I heard this story from a man who showed me a yellow manuscript, and dry official records of the British Colonial Office to support many of the striking features of his remarkable narrative.
I do not say the story is true, for I did not witness the events which it portrays, but the fact that in the telling of it to you I have taken fictitious names for the principal characters evidences the sincerity of my own belief that it MAY be true.
The pages of the diary of a man long dead, and the records of the Colonial Office fit together perfectly with the narrative of my friend, and so I give you the story as I made it from these several various sources.
If you do not find it credible, you will at least agree with me that it is unique, remarkable, and interesting.
From the records of the Colonial Office and from the dead man's diary we learn that a young English nobleman, whom we will call John Clayton, Lord Greystoke, was commissioned to make an investigation of conditions in a British West Coast African Colony. It was known that another European country was recruiting soldiers from the simple native inhabitants for its native army, used only for the aggressive collection of rubber[1] and ivory from the savage tribes along the Congo and the Aruwimi.
The natives of the British Colony complained that many of their young men were attracted by fair promises, but that few of them returned to their families.
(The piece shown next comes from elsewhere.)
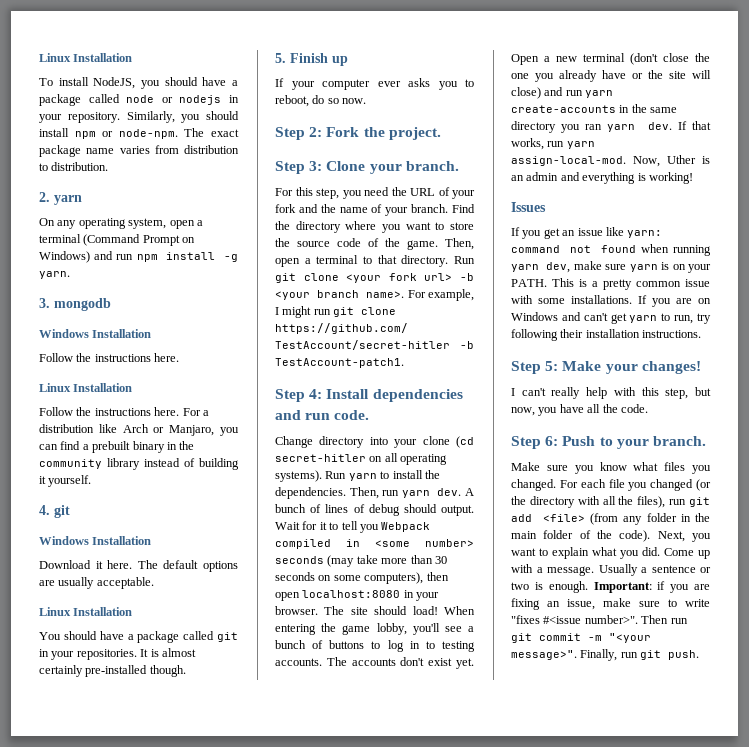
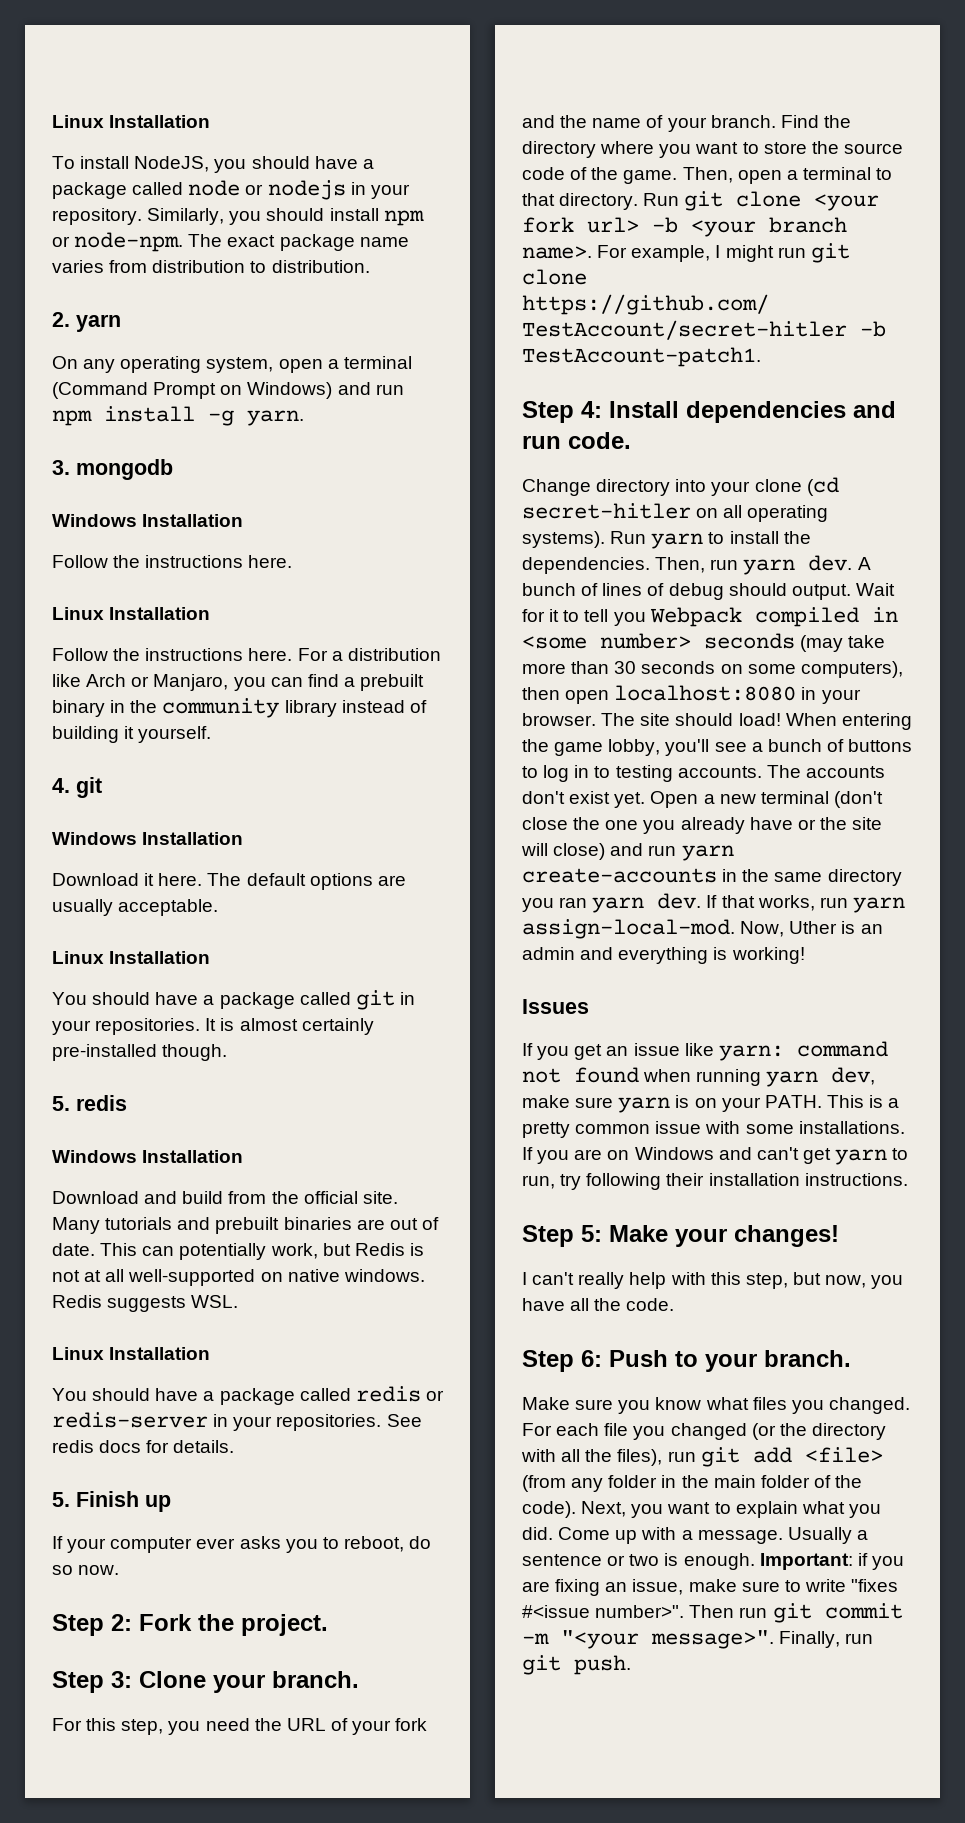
(186, 671) none -> [52,1095,127,1111] [52,1150,244,1163] [52,1191,398,1204] [52,1217,439,1234] [52,1243,424,1260] [52,1269,425,1286] [52,1295,239,1312] [52,1347,211,1360] [52,1386,444,1405] [52,1412,422,1431] [52,1440,235,1453] // 5. redis // Windows Installation // Download and build from the official site. Many tutorials and prebuilt binaries are out of date. This can potentially work, but Redis is not at all well-supported on native windows. Redis suggests WSL. // Linux Installation // You should have a package called redis or redis-server in your repositories. See redis docs for details.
The Englishmen in Africa even said that these poor blacks were held in virtual slavery, since after their terms of recruitment expired, they were told that they had yet several years to serve.
And so the Colonial Office appointed John Clayton to a new post in British West Africa, but his confidential instructions centered on a thorough investigation of the unfair treatment of black British subjects[2] by the officers of a friendly European country.
Clayton was a strong man – mentally, morally, and physically.
He was above the average height; his eyes were gray, his features regular and strong; his good health was influenced by his years of army training.
Political ambition had caused him to seek transference from the army to the Colonial Office and so we find him, still young, with a delicate and important commission in the service of the Queen.
When he received this appointment, he was both excited and appalled. The promotion seemed to him a reward for painstaking and intelligent service; but, on the other hand, he had been married to Alice Rutherford for three months, and the thought of taking this fair young girl into the dangers and isolation of tropical Africa appalled him.
For her sake[3] he was ready to refuse the appointment, but she insisted that he accept it and take her with him.
So on a bright May morning in 1888, John, Lord Greystoke, and Lady Alice sailed from Dover on their way to Africa.
A month later, they arrived at Freetown where they hired a small sailing vessel, the Fuwalda, which was to bear them to their final destination.
And here John, Lord Greystoke, and Lady Alice, his wife, vanished from the eyes and from the knowledge of men.
Two months after they cleared from the port of Freetown, a half dozen British war vessels were looking for trace of them or their little vessel. Almost immediately, the wreckage was found upon the shores of St. Helena which convinced the world that the Fuwalda had gone down with all on board, and therefore the search was stopped.
The Fuwalda was a vessel of the type often seen in coastal trade[4] in the far southern Atlantic. Their crews were composed of unhanged murderers of every race and every nation.
The Fuwalda was no exception to the rule. Her officers hated their crew and were hated by their crew.
The captain, while a competent seaman, was a brute in his treatment of his men. So from the second day out from Freetown John Clayton and his young wife witnessed scenes upon the deck of the Fuwalda such as they had believed were only in printed stories of the sea.
On the morning of the second day two sailors were washing down the decks of the Fuwalda, the first mate was on duty, and the captain had stopped to speak with John Clayton and Lady Alice.
The men were working backwards toward the little party who were facing away from the sailors. Closer and closer they came, until one of them was directly behind the captain.
Just that instant the officer turned to leave Lord and Lady Greystoke, and, as he did so, tripped against the sailor and fell upon the deck, overturning the water bucket so that he was drenched in its dirty contents.
For an instant, the scene was comical; but only for an instant.
With awful oaths, the captain regained his feet, and with a terrific blow knocked down the sailor to the deck.
The man was small and rather old, so that the brutality of the act was obvious. The other seaman, however, was neither old nor small – a huge man, with fierce black mustache, and a great bull neck set between massive shoulders.